Keris ‘Bondoyudo’ Milik Pangeran Diponegoro Masih Menjadi Misteri Keberadaannya
BNews–JOGJA-– Diketahui bersama, pihak Kerajaan Belanda telah mengembalikan salah satu pusaka Pangeran Diponegoro, yakni keris ‘Naga Siluman’ kepada Pemerintah Indonesia.
Pengembalian keris yang selama ini tersimpan di Musseum Volkenkunde Leiden ini melengkapi pusaka Diponegoro yang lain yang telah lebih dulu ‘pulang’ ke tanah asalnya. Di antaranya pelana kuda dan tombak Kyai Rondhan serta tongkat Kyai Tjokro.
Pangeran Diponegoro dikenal memiliki banyak pusaka, baik berupa keris maupun tombak. Dan dalam ‘Kuasa Ramalan’ bagian apendiks XI (3: 969), sejarawan Peter Carey mendata pusaka-pusaka Diponegoro.
Dalam bagian keris terdapat nama Kyai Bromo Kendhali (cundrik), Kyai Habit, Kyai Blabar, Kyai Wreso Gemilar dan lainnya. Dalam bagian tombak, terdapat nama Kyai Rondan; Kyai Gagasono, Kyai Mundingwangi, dan lainnya.
Terlepas dari pro-kontra mengenai asli-tidaknya Naga Siluman, hal itu membuat ingatan kepada pusaka-pusaka Pangeran Diponegoro muncul kembali.
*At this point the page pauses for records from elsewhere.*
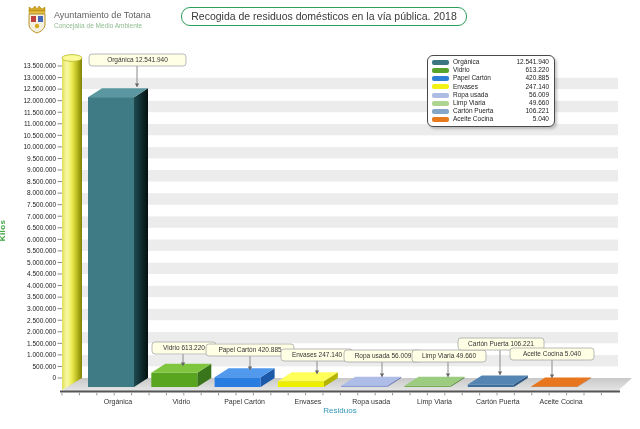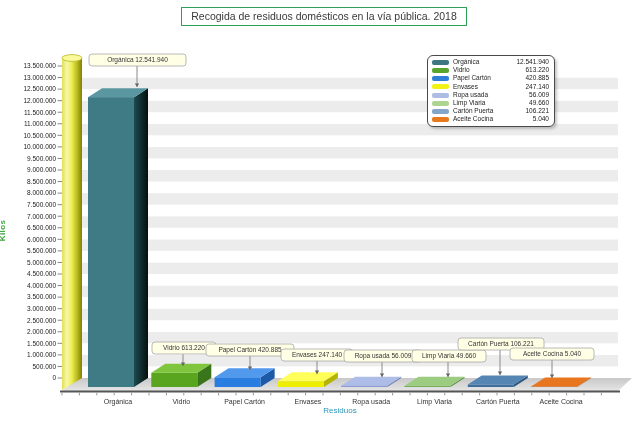"Ayuntamiento de Totana" div.logo-block { html: none -> <div> <svg> <polygon></polygon> <rect></rect> <path></path> <rect></rect> <rect></rect> <circle></circle> </svg> <div> <div>Ayuntamiento de Totana</div> <div>Concejalía de Medio Ambiente</div> </div> </div> }
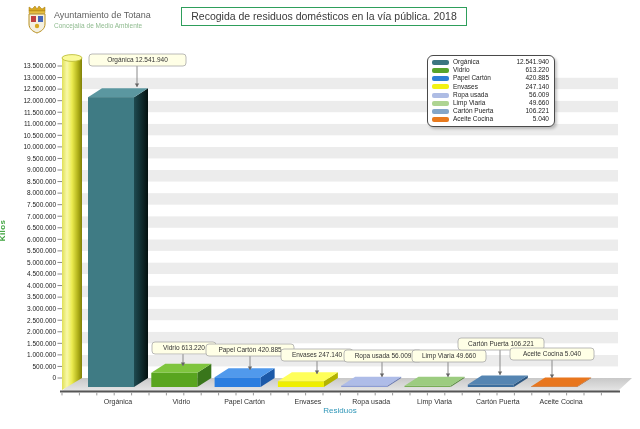"Recogida de residuos domésticos en" .title-box { border-radius: 0 -> 9px }
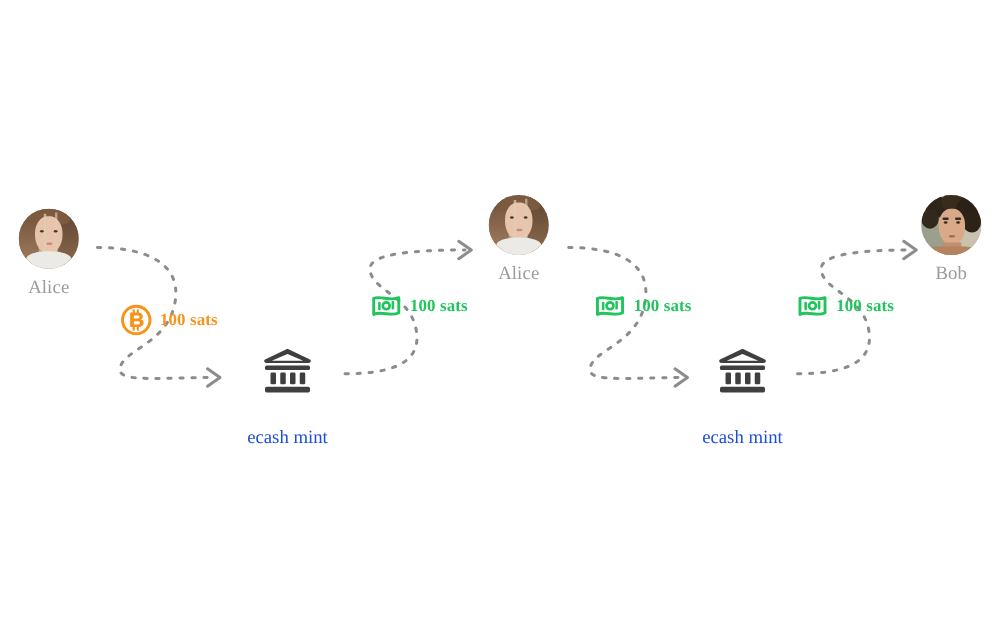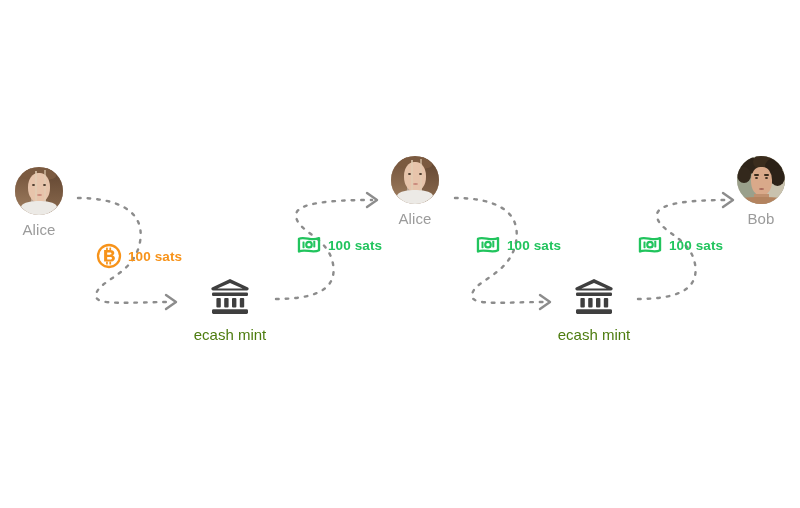"Alice" #stage { font-family: none -> Liberation Serif, serif }
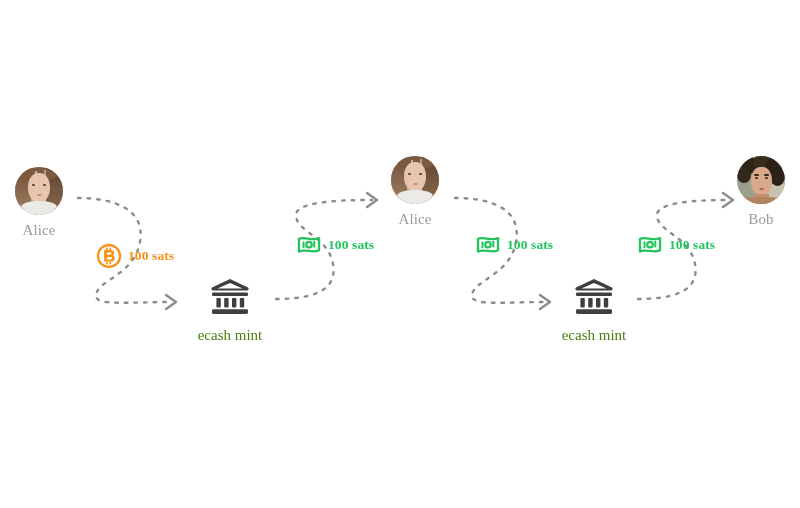"ecash mint" .mint-label { color: #4d7c0f -> #1d4ed8; margin-top: 9px -> 24px }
“Satu pusaka yang kini juga menjadi perbincangan adalah, Kangjeng Kyai Bondoyudo. Dalam catatan Peter Carey, keris Paduka Tempur Tanpa Senjata ini dibawa Diponegoro ke Manado. Sementara itu menurut keluarga, Pangeran Diponegoro minta dikuburkan bersama pusakanya, bila meninggal.,” ungkap Peter Carey, sejarawan Indonesianis yang secara khusus mendalami tentang Pangeran Diponegoro dan Perang Jawa ketika ‘Napak Tilas Pangeran Diponegoro di Makassar’ dalam Temu Pusaka Indonesia, beberapa waktu lalu.
Peter berkisah, setelah ditawan di Benteng Rotterdam dan kondisi politik di Eropa pasang surut, Belanda sempat memberikan tawaran kepada Pangeran Diponegoro keluar dari Makassar, yang lebih baik.
DOWNLOAD APLIKASI BOROBUDUR NEWS (KLIK DISINI)
Diponegoro memang punya keinginan untuk kembali ke tanah kelahirannya di Yogyakarta. Namun keinginan kembali ke Jawa itu sirna setelah putra keduanya Raden Mas Sarkumo meninggal muda, berusia 14 tahun.
“Karena anak telah mendahului, saya batal kembali ke Jawa. Saya mau jasad saya dekat anak saya kelak,” ungkap Diponegoro. Putra Sultan Hamengku Buwono III dengan RA Mangkarawati itu merasa Makassar sebagai kampung halamannya.
Diponegoro, ungkap sejarawan Inggris tersebut, seorang mistis, panglima, bisa ‘melihat jauh’, namun ia juga seorang praktis. Dia, lanjut Peter, bilang kepada Belanda: “Sesudah saya meninggal, saya ingin keluarga saya disuport, harus ada tempat tinggal.” Belanda kemudian membangun rumah kecil di Jalan Irian 83 Makassar.
Dari penelusuran dan penelitian Peter, hal ini menurutnya terjadi karena ada gambar di Belanda tahun 1860-1870 dan ada dua makam di areal belakang villa bergaya kolonial yang ditempati jandanya. Rumah di Jalan Irian yang masih ditinggali keturunannya hingga tahun 2000.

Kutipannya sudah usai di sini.